- [WHAT THIS TASK INVOLVES] Keep the images out and set the listing below down word for word.

- [SOURCE RECORDS]
• • • • •

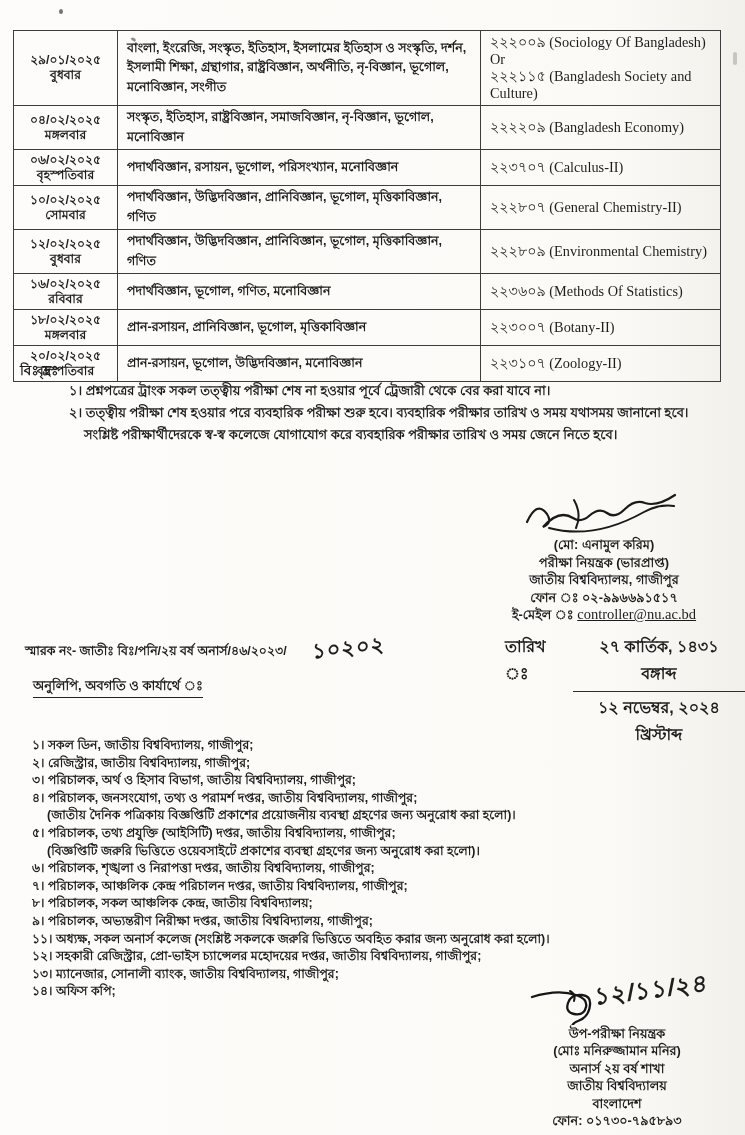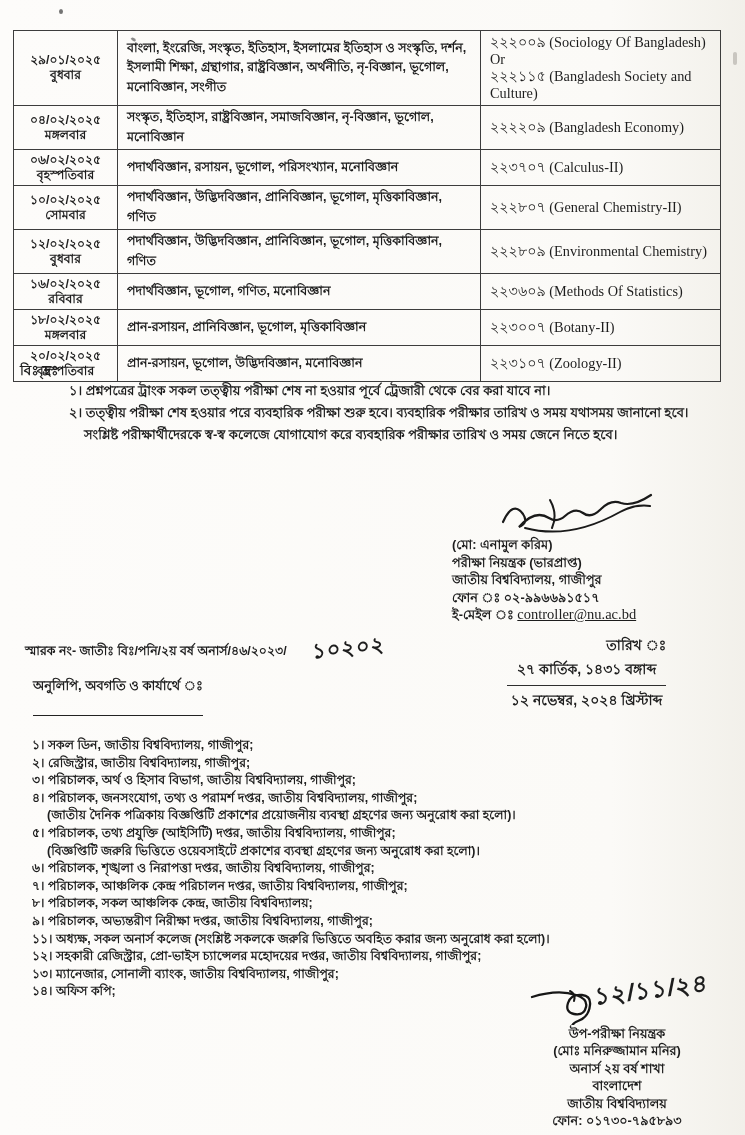--- a/index.html
+++ b/index.html
@@ -26,7 +26,7 @@
   .notes .n2 { margin-left:37px; margin-top:8px; }
   .notes .n3 { margin-left:52px; margin-top:8px; }
   
-  .ctrl-sign { position:absolute; left:452px; top:492px; width:256px; 
+  .ctrl-sign { position:absolute; left:476px; top:492px; width:256px; text-align:center;
     font-size:12.8px; line-height:17.5px; font-weight:700; }
   .scribble { display:block; margin:0 auto; }
   .em-addr { font-family:"Liberation Serif","DejaVu Serif",serif; font-weight:400;

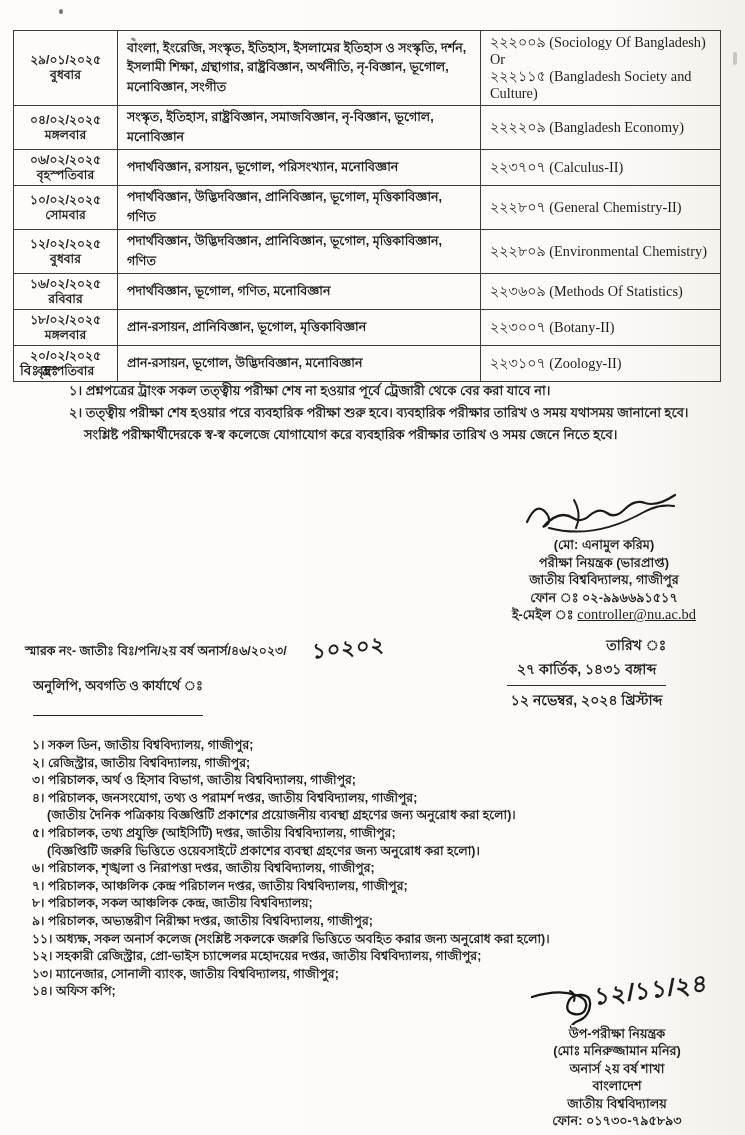--- a/index.html
+++ b/index.html
@@ -36,8 +36,8 @@
   .memo-ref { position:absolute; left:0; top:10px; font-size:12.5px; font-weight:700; }
   .memo-hand { position:absolute; left:287px; top:0px; font-size:21px; font-weight:700;
     transform:rotate(-6deg) skewX(-6deg); letter-spacing:1px; }
-  .date-block { position:absolute; left:480px; top:2px; display:flex; align-items:flex-end;
-    font-size:14px; font-weight:700;flex-direction:column; }
+  .date-block { position:absolute; left:480px; top:2px; display:flex; align-items:flex-start;
+    font-size:16px; font-weight:700; }
   .date-col { margin-left:2px; text-align:center; }
   .date-l1 { padding:0 10px 3px 10px; border-bottom:1.4px solid #2e2e2e; }
   .date-l2 { padding-top:3px; }

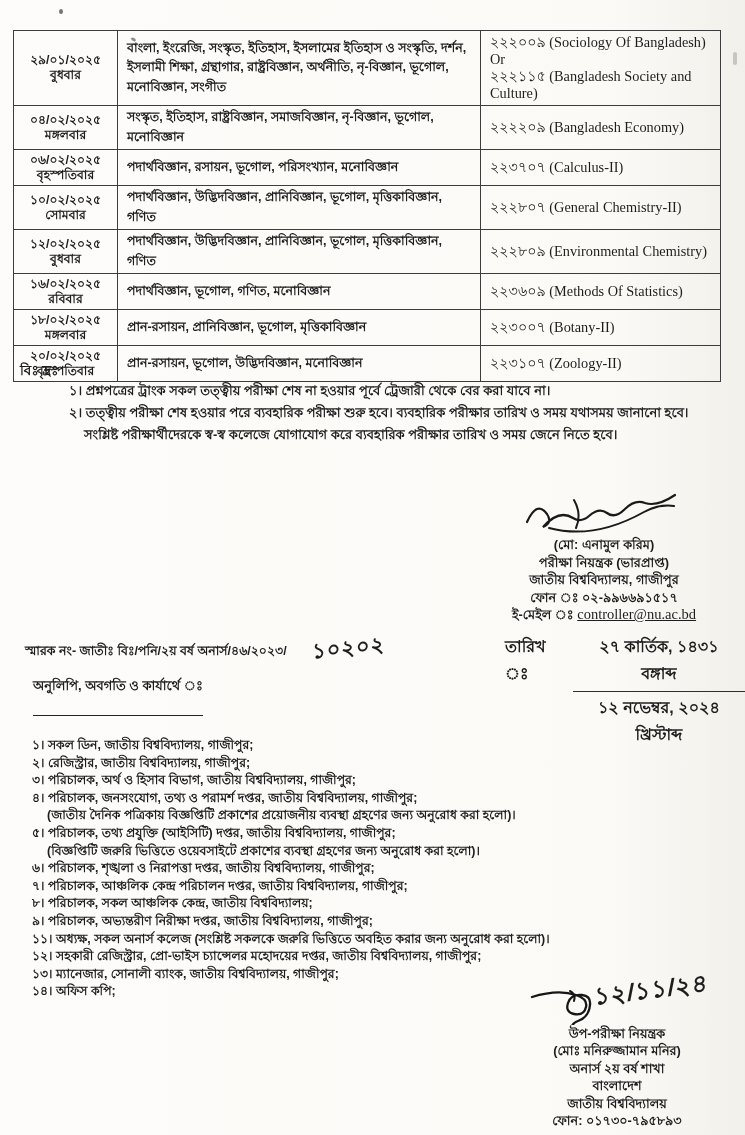--- a/index.html
+++ b/index.html
@@ -43,7 +43,7 @@
   .date-l2 { padding-top:3px; }
   
   .dist-head { position:absolute; left:33px; top:676px; font-size:13px; font-weight:700;
-    border-bottom:1.3px solid #222; padding-bottom:18px; }
+    border-bottom:1.3px solid #222; padding-bottom:0; }
   .dist { position:absolute; left:32px; top:701px; right:5px; font-size:12.4px;
     font-weight:700; line-height:17.6px;margin-top:36px; }
   .dist .s { margin-left:15px; }

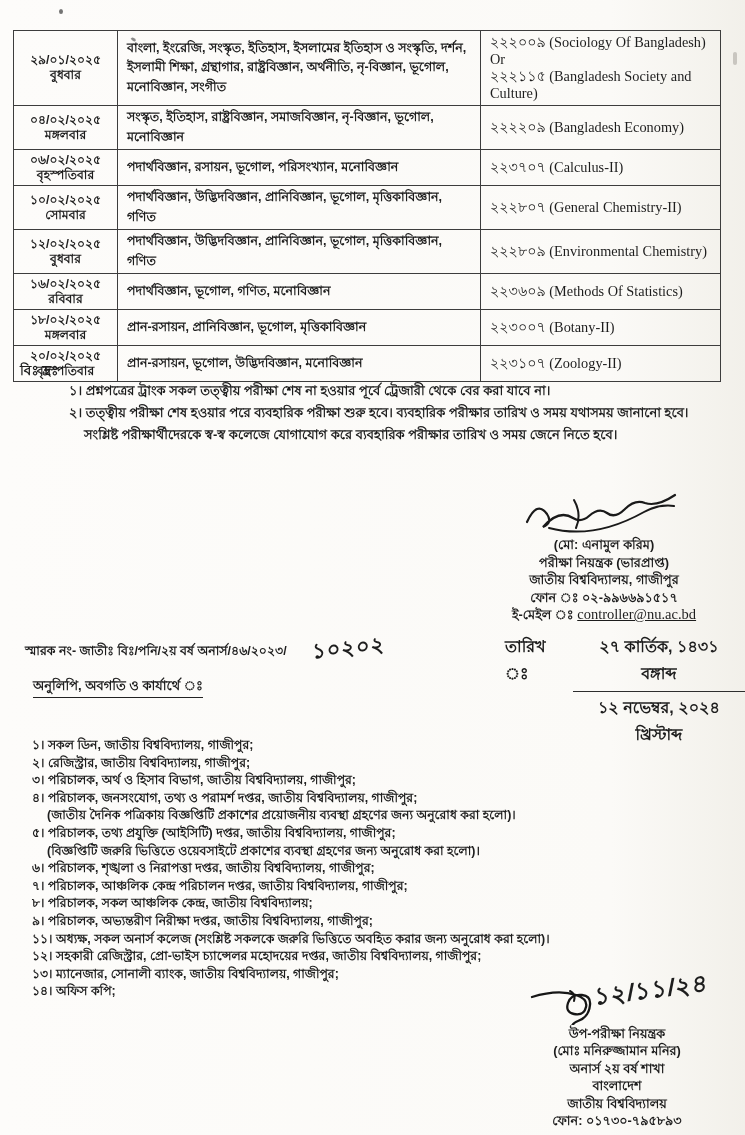--- a/index.html
+++ b/index.html
@@ -238,8 +238,8 @@
     <div>উপ-পরীক্ষা নিয়ন্ত্রক</div>
     <div>(মোঃ মনিরুজ্জামান মনির)</div>
     <div>অনার্স ২য় বর্ষ শাখা</div>
+    <div>জাতীয় বিশ্ববিদ্যালয়</div>
     <div>বাংলাদেশ</div>
-    <div>জাতীয় বিশ্ববিদ্যালয়</div>
     <div class="dep-phone">ফোন: ০১৭৩০-৭৯৫৮৯৩</div>
   </div>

• • • • •

- [RESULT FOR THIS TASK]
--- a/index.html
+++ b/index.html
@@ -26,7 +26,7 @@
   .notes .n2 { margin-left:37px; margin-top:8px; }
   .notes .n3 { margin-left:52px; margin-top:8px; }
   
-  .ctrl-sign { position:absolute; left:452px; top:492px; width:256px; 
+  .ctrl-sign { position:absolute; left:476px; top:492px; width:256px; text-align:center;
     font-size:12.8px; line-height:17.5px; font-weight:700; }
   .scribble { display:block; margin:0 auto; }
   .em-addr { font-family:"Liberation Serif","DejaVu Serif",serif; font-weight:400;

--- a/index.html
+++ b/index.html
@@ -36,8 +36,8 @@
   .memo-ref { position:absolute; left:0; top:10px; font-size:12.5px; font-weight:700; }
   .memo-hand { position:absolute; left:287px; top:0px; font-size:21px; font-weight:700;
     transform:rotate(-6deg) skewX(-6deg); letter-spacing:1px; }
-  .date-block { position:absolute; left:480px; top:2px; display:flex; align-items:flex-end;
-    font-size:14px; font-weight:700;flex-direction:column; }
+  .date-block { position:absolute; left:480px; top:2px; display:flex; align-items:flex-start;
+    font-size:16px; font-weight:700; }
   .date-col { margin-left:2px; text-align:center; }
   .date-l1 { padding:0 10px 3px 10px; border-bottom:1.4px solid #2e2e2e; }
   .date-l2 { padding-top:3px; }

--- a/index.html
+++ b/index.html
@@ -43,7 +43,7 @@
   .date-l2 { padding-top:3px; }
   
   .dist-head { position:absolute; left:33px; top:676px; font-size:13px; font-weight:700;
-    border-bottom:1.3px solid #222; padding-bottom:18px; }
+    border-bottom:1.3px solid #222; padding-bottom:0; }
   .dist { position:absolute; left:32px; top:701px; right:5px; font-size:12.4px;
     font-weight:700; line-height:17.6px;margin-top:36px; }
   .dist .s { margin-left:15px; }

--- a/index.html
+++ b/index.html
@@ -238,8 +238,8 @@
     <div>উপ-পরীক্ষা নিয়ন্ত্রক</div>
     <div>(মোঃ মনিরুজ্জামান মনির)</div>
     <div>অনার্স ২য় বর্ষ শাখা</div>
+    <div>জাতীয় বিশ্ববিদ্যালয়</div>
     <div>বাংলাদেশ</div>
-    <div>জাতীয় বিশ্ববিদ্যালয়</div>
     <div class="dep-phone">ফোন: ০১৭৩০-৭৯৫৮৯৩</div>
   </div>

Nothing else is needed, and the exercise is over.